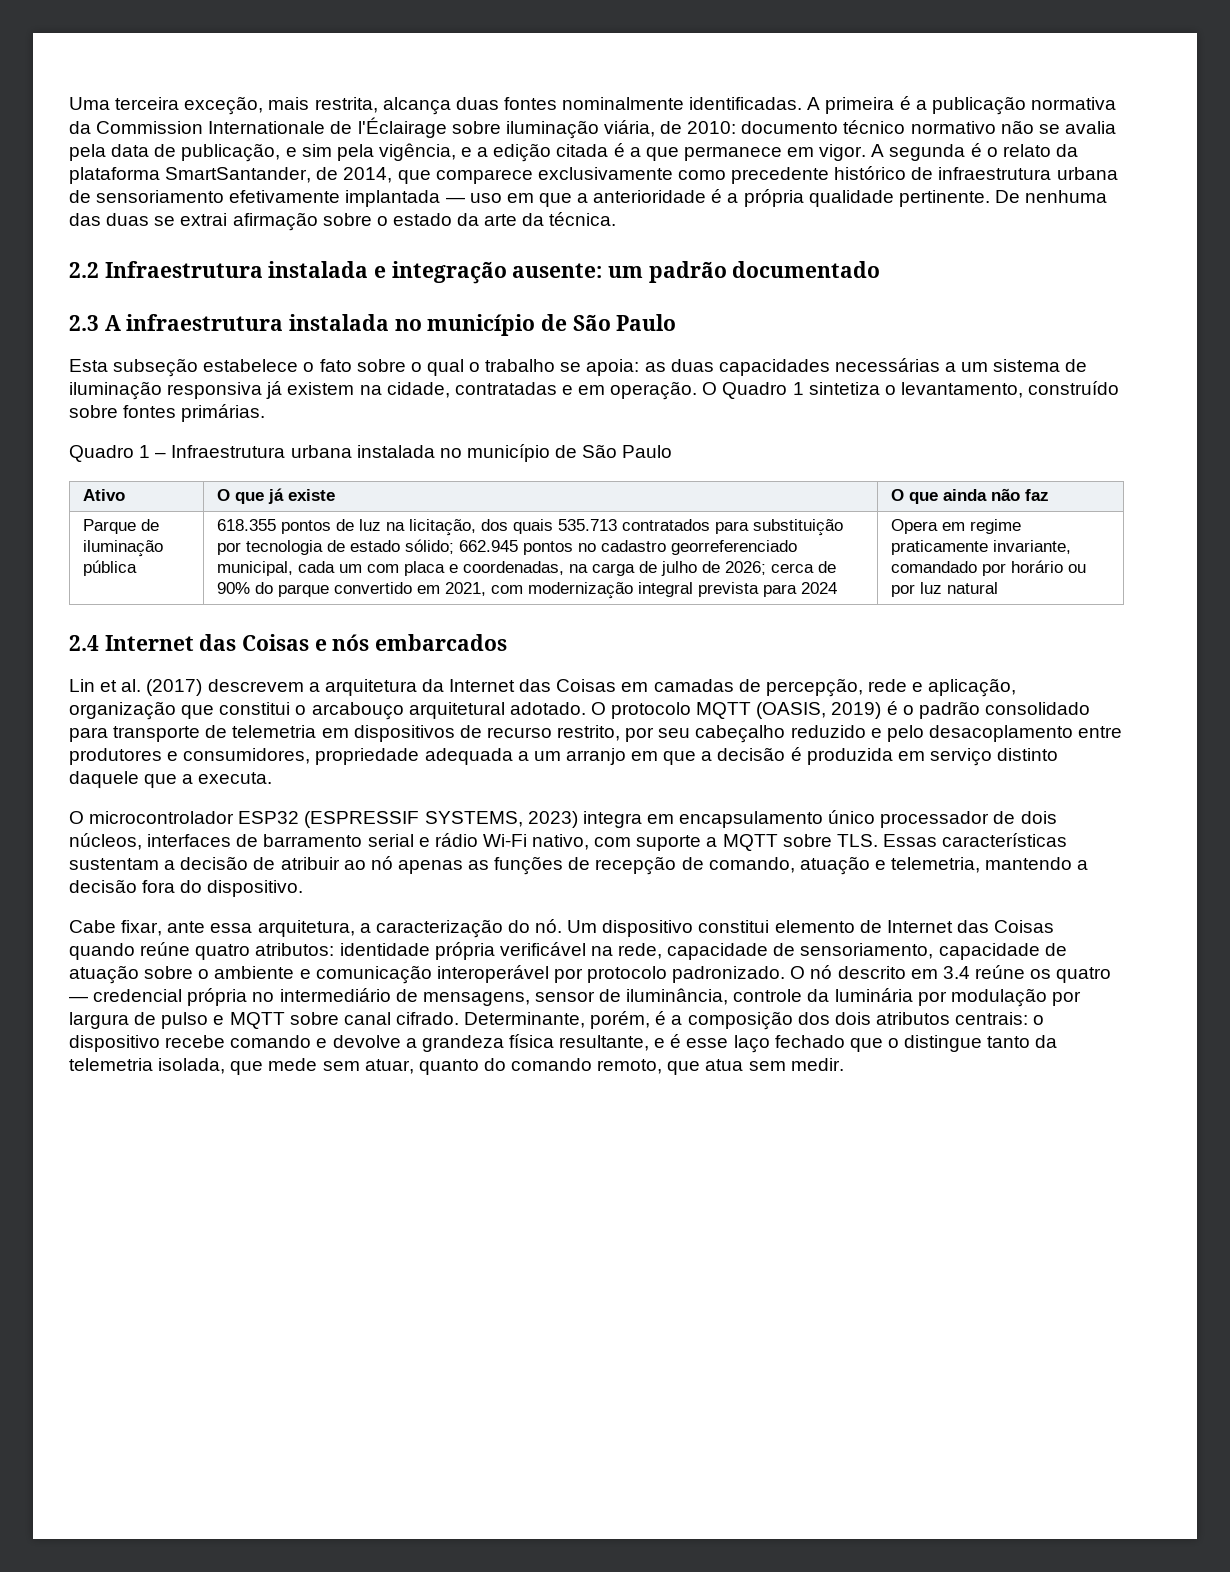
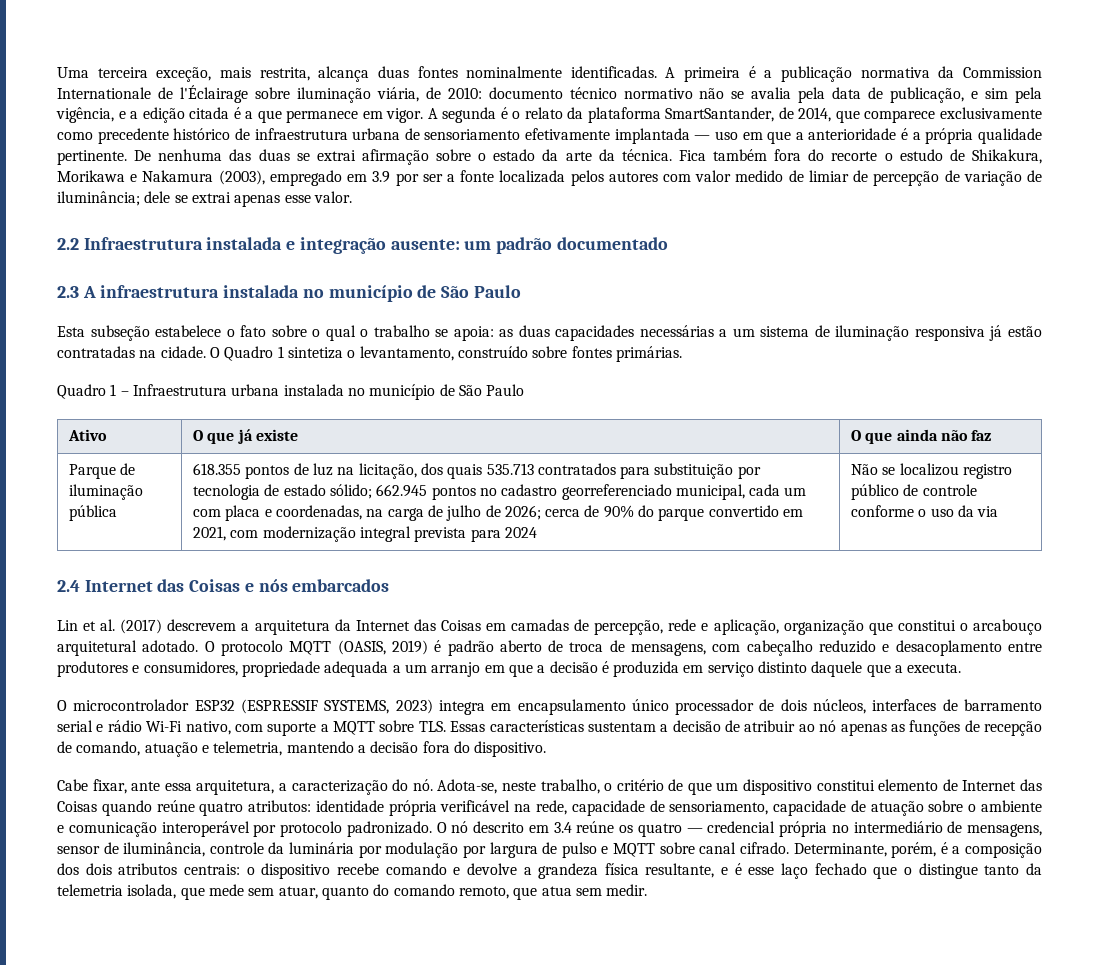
+ Fica também fora do recorte o estudo de Shikakura, Morikawa e Nakamura (2003), empregado em 3.9 por ser a fonte localizada pelos autores com valor medido de limiar de percepção de variação de iluminância; dele se extrai apenas esse valor.
- Esta subseção estabelece o fato sobre o qual o trabalho se apoia: as duas capacidades necessárias a um sistema de iluminação responsiva já existem na cidade, contratadas e em operação.
+ Esta subseção estabelece o fato sobre o qual o trabalho se apoia: as duas capacidades necessárias a um sistema de iluminação responsiva já estão contratadas na cidade.
- Opera em regime praticamente invariante, comandado por horário ou por luz natural
+ Não se localizou registro público de controle conforme o uso da via
- O protocolo MQTT (OASIS, 2019) é o padrão consolidado para transporte de telemetria em dispositivos de recurso restrito, por seu cabeçalho reduzido e pelo desacoplamento entre produtores e consumidores, propriedade adequada a um arranjo em que a decisão é produzida em serviço distinto daquele que a executa.
+ O protocolo MQTT (OASIS, 2019) é padrão aberto de troca de mensagens, com cabeçalho reduzido e desacoplamento entre produtores e consumidores, propriedade adequada a um arranjo em que a decisão é produzida em serviço distinto daquele que a executa.
- Um dispositivo constitui elemento de Internet das Coisas quando reúne quatro atributos: identidade própria verificável na rede, capacidade de sensoriamento, capacidade de atuação sobre o ambiente e comunicação interoperável por protocolo padronizado.
+ Adota-se, neste trabalho, o critério de que um dispositivo constitui elemento de Internet das Coisas quando reúne quatro atributos: identidade própria verificável na rede, capacidade de sensoriamento, capacidade de atuação sobre o ambiente e comunicação interoperável por protocolo padronizado.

-- GOAL OF THE EXERCISE --
Everything above except the pictures must be restated exactly.

-- WRITTEN ANSWER --
+ Fica também fora do recorte o estudo de Shikakura, Morikawa e Nakamura (2003), empregado em 3.9 por ser a fonte localizada pelos autores com valor medido de limiar de percepção de variação de iluminância; dele se extrai apenas esse valor.
- Esta subseção estabelece o fato sobre o qual o trabalho se apoia: as duas capacidades necessárias a um sistema de iluminação responsiva já existem na cidade, contratadas e em operação.
+ Esta subseção estabelece o fato sobre o qual o trabalho se apoia: as duas capacidades necessárias a um sistema de iluminação responsiva já estão contratadas na cidade.
- Opera em regime praticamente invariante, comandado por horário ou por luz natural
+ Não se localizou registro público de controle conforme o uso da via
- O protocolo MQTT (OASIS, 2019) é o padrão consolidado para transporte de telemetria em dispositivos de recurso restrito, por seu cabeçalho reduzido e pelo desacoplamento entre produtores e consumidores, propriedade adequada a um arranjo em que a decisão é produzida em serviço distinto daquele que a executa.
+ O protocolo MQTT (OASIS, 2019) é padrão aberto de troca de mensagens, com cabeçalho reduzido e desacoplamento entre produtores e consumidores, propriedade adequada a um arranjo em que a decisão é produzida em serviço distinto daquele que a executa.
- Um dispositivo constitui elemento de Internet das Coisas quando reúne quatro atributos: identidade própria verificável na rede, capacidade de sensoriamento, capacidade de atuação sobre o ambiente e comunicação interoperável por protocolo padronizado.
+ Adota-se, neste trabalho, o critério de que um dispositivo constitui elemento de Internet das Coisas quando reúne quatro atributos: identidade própria verificável na rede, capacidade de sensoriamento, capacidade de atuação sobre o ambiente e comunicação interoperável por protocolo padronizado.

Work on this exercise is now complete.